__The problem__: Below are the records. Retype exactly the lines between the lines holding "subtotal: 3959.19 -> 3994.19" and "total: 4280.56 -> 4318.89", inclusive.

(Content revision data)
.....

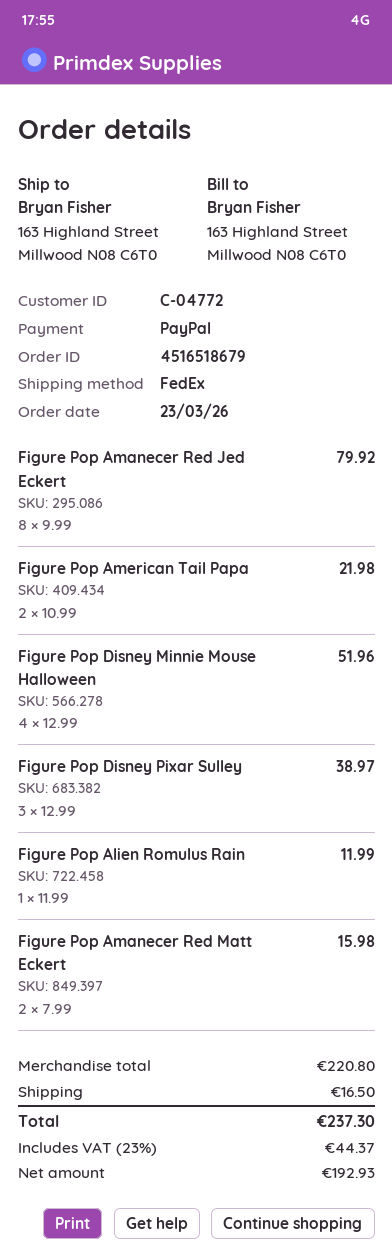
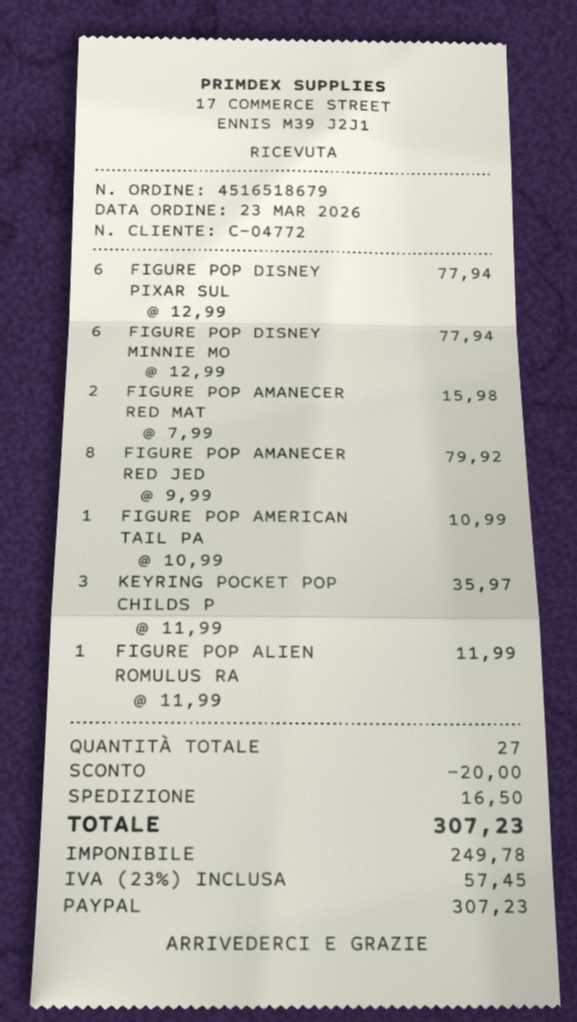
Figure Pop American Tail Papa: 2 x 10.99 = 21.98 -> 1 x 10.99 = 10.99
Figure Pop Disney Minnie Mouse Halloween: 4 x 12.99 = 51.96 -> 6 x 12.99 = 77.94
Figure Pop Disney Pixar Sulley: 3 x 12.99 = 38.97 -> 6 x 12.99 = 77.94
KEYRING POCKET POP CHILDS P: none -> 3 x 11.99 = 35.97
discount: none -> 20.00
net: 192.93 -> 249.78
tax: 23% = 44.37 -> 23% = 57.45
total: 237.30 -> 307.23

.....

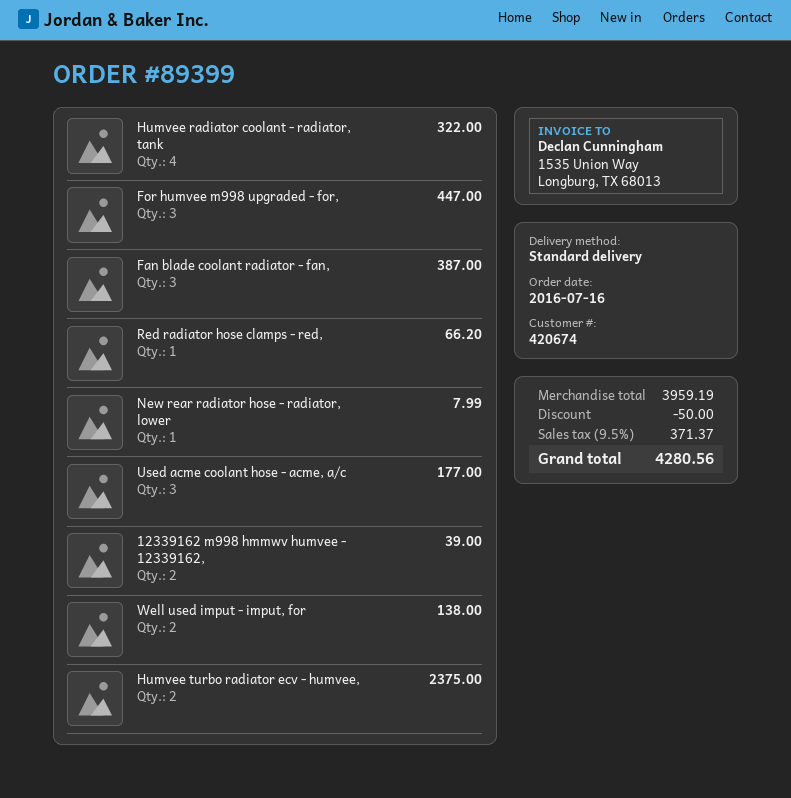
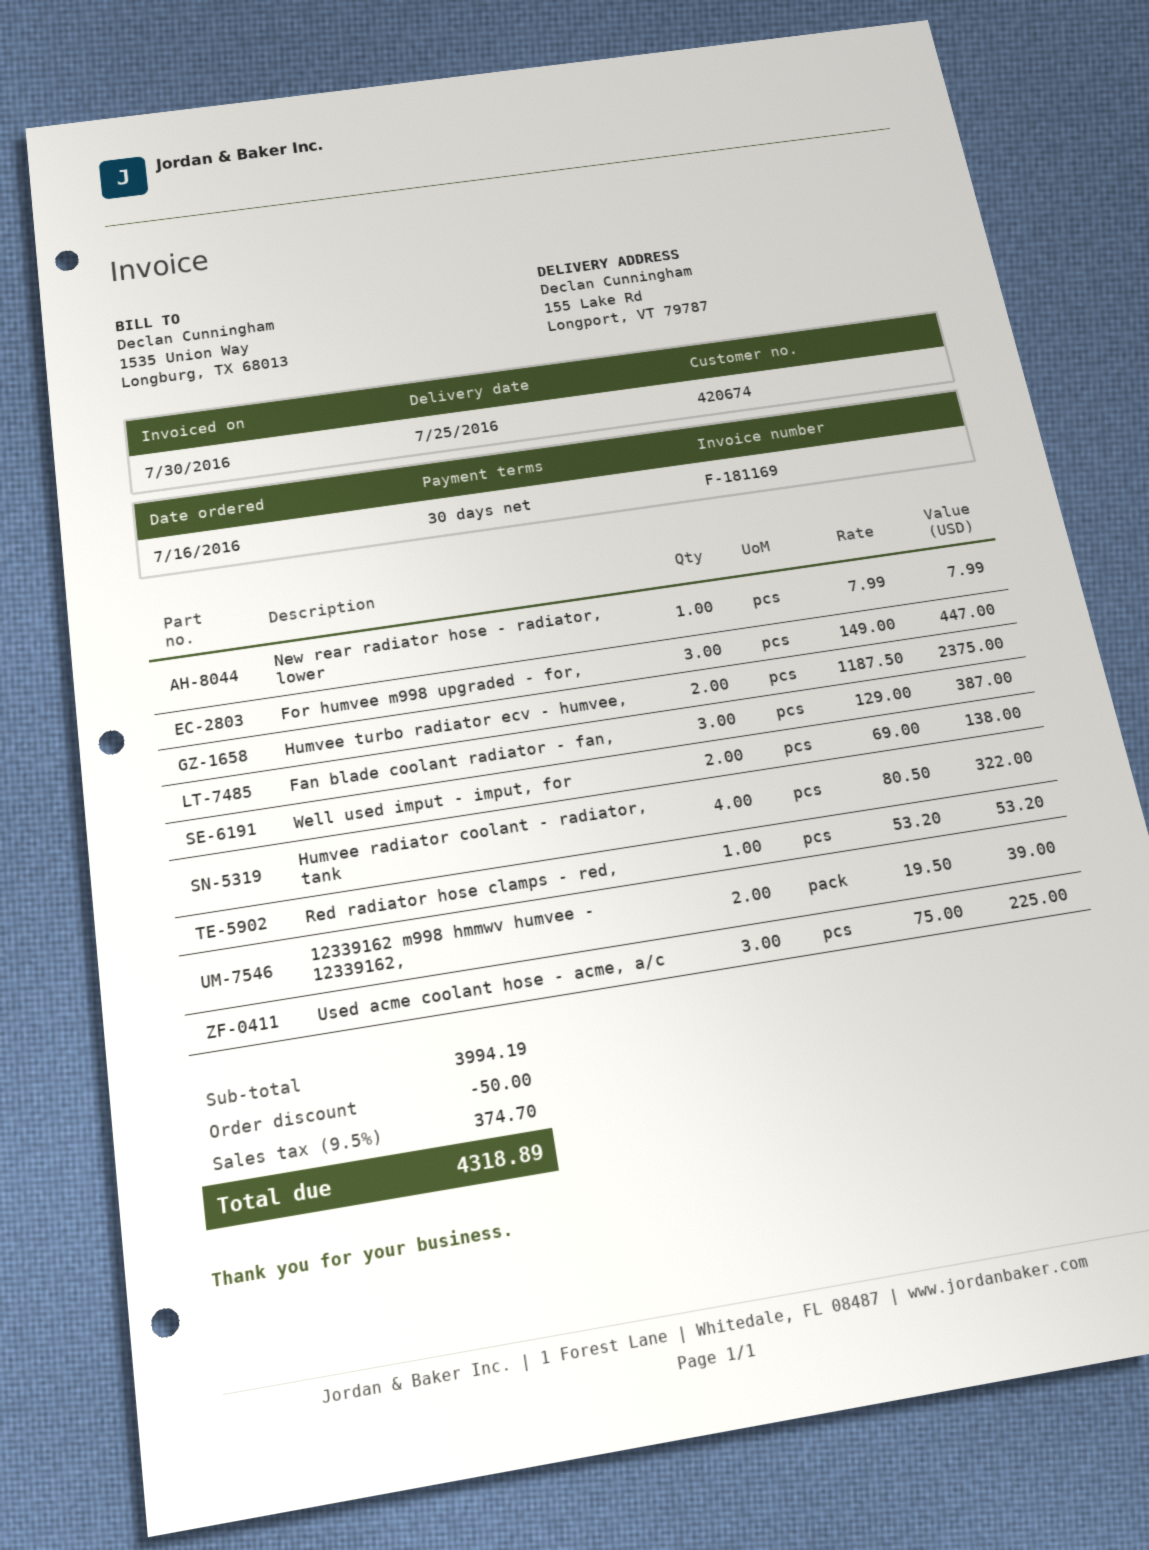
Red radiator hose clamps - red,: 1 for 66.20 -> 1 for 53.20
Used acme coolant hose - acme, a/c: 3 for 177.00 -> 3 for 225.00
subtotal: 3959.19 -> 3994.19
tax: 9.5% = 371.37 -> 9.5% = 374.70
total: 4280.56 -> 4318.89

.....

__The completed task__:
subtotal: 3959.19 -> 3994.19
tax: 9.5% = 371.37 -> 9.5% = 374.70
total: 4280.56 -> 4318.89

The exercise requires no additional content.